Ce faisceau d’éléments semble indiquer que Jean-Luc Mélenchon ne croit plus réellement en la possibilité de conquérir le vote des « fâchés pas fachos ». Le secret de sa réussite de 2017 tient d’ailleurs à sa capacité à rassembler la gauche. En effet, cette année-là, au premier tour de la présidentielle, le candidat insoumis rallia à son nom 70 % des électeurs se situant « très à gauche », 48 % de ceux se situant « à gauche » et 24 % de ceux se situant « plutôt à gauche »[24]. La géographie du vote JLM en 2017 recoupe étroitement les territoires historiquement ancrés à gauche.

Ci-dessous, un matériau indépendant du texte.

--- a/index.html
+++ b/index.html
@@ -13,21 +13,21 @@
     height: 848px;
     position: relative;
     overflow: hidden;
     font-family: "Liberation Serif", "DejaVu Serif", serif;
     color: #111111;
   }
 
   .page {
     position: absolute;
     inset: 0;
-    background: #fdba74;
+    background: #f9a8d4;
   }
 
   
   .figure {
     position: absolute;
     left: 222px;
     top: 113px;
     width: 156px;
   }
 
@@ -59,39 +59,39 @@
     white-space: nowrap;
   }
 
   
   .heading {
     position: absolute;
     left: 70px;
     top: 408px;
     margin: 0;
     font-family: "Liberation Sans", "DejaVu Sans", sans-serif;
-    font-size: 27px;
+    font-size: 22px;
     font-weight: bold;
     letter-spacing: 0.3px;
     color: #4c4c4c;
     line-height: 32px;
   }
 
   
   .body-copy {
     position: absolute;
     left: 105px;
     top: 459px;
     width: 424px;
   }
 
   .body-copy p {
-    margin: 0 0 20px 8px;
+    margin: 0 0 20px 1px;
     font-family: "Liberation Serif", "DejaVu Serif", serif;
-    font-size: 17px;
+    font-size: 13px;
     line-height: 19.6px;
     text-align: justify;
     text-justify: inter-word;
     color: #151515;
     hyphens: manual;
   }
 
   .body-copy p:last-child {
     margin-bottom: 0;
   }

Certes, beaucoup d’électeurs « de gauche » ne se reconnaissent plus dans cette étiquette, qui a été indéniablement abîmée par le quinquennat Hollande (CICE, proposition de loi sur la déchéance de nationalité, Loi Travail, etc.). Mais, s’ils récusent le signifiant, ils restent attachés au signifié : l’égalité. C’est à eux que Jean-Luc Mélenchon s’est adressé lors de son débat sur BFM en septembre, et non à Éric Zemmour et à ses soutiens.